BEGIN AVAILABLE DATA

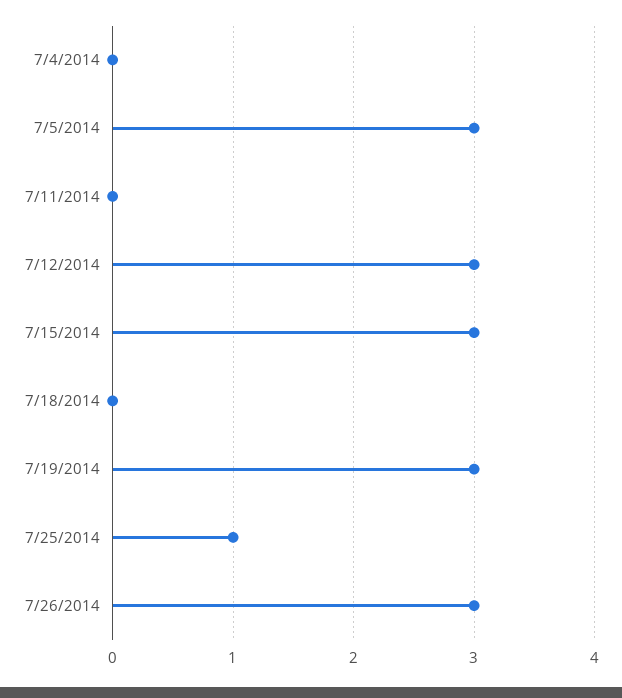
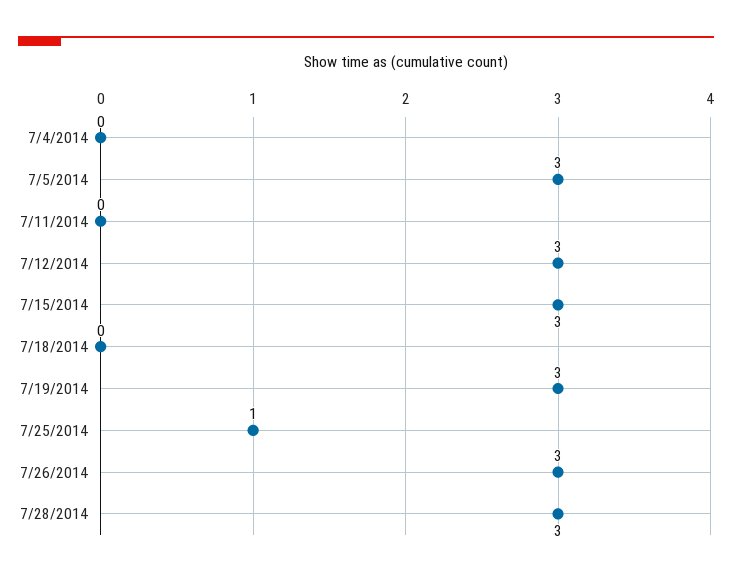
7/28/2014: none -> 3

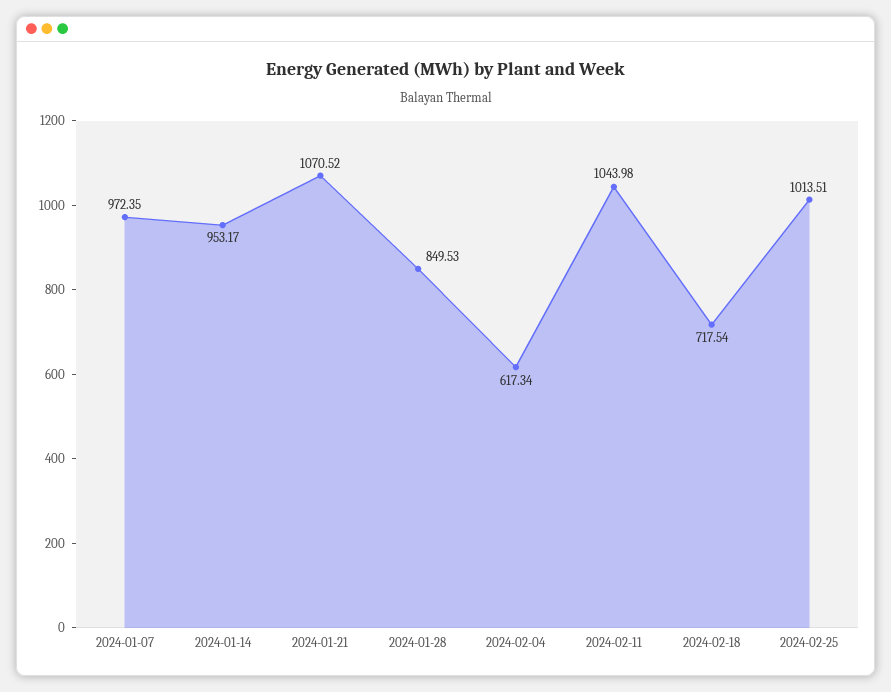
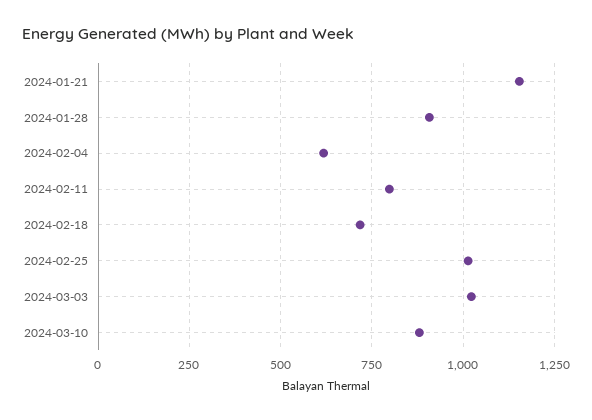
2024-01-07: 972.35 -> none
2024-01-14: 953.17 -> none
2024-01-21: 1070.52 -> 1150
2024-01-28: 849.53 -> 900
2024-02-11: 1043.98 -> 800
2024-03-03: none -> 1025
2024-03-10: none -> 875

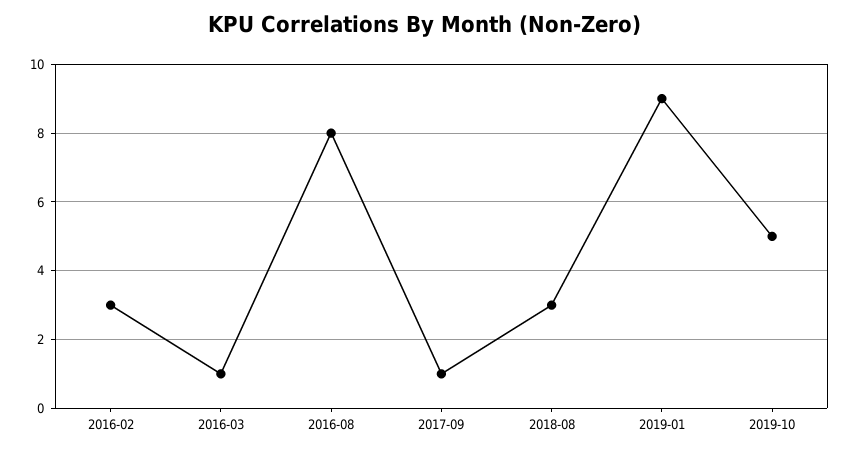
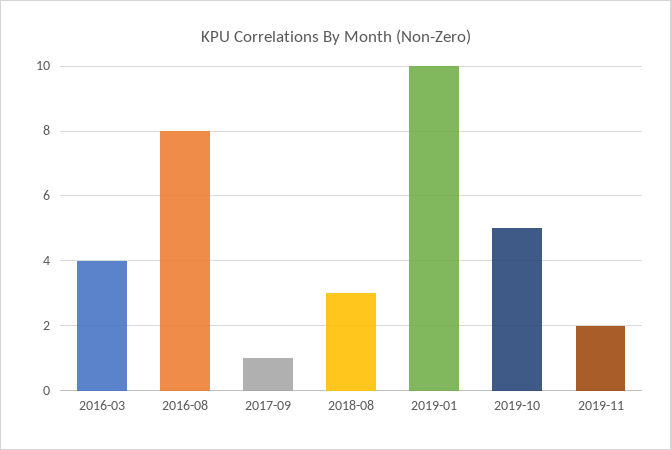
2016-02: 3 -> none
2016-03: 1 -> 4
2019-01: 9 -> 10
2019-11: none -> 2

END AVAILABLE DATA

YOUR OBJECTIVE: Could you repeat all of the material exactly? Pictures should not be copied.

RESPONSE TO THIS EXERCISE:
7/28/2014: none -> 3

2024-01-07: 972.35 -> none
2024-01-14: 953.17 -> none
2024-01-21: 1070.52 -> 1150
2024-01-28: 849.53 -> 900
2024-02-11: 1043.98 -> 800
2024-03-03: none -> 1025
2024-03-10: none -> 875

2016-02: 3 -> none
2016-03: 1 -> 4
2019-01: 9 -> 10
2019-11: none -> 2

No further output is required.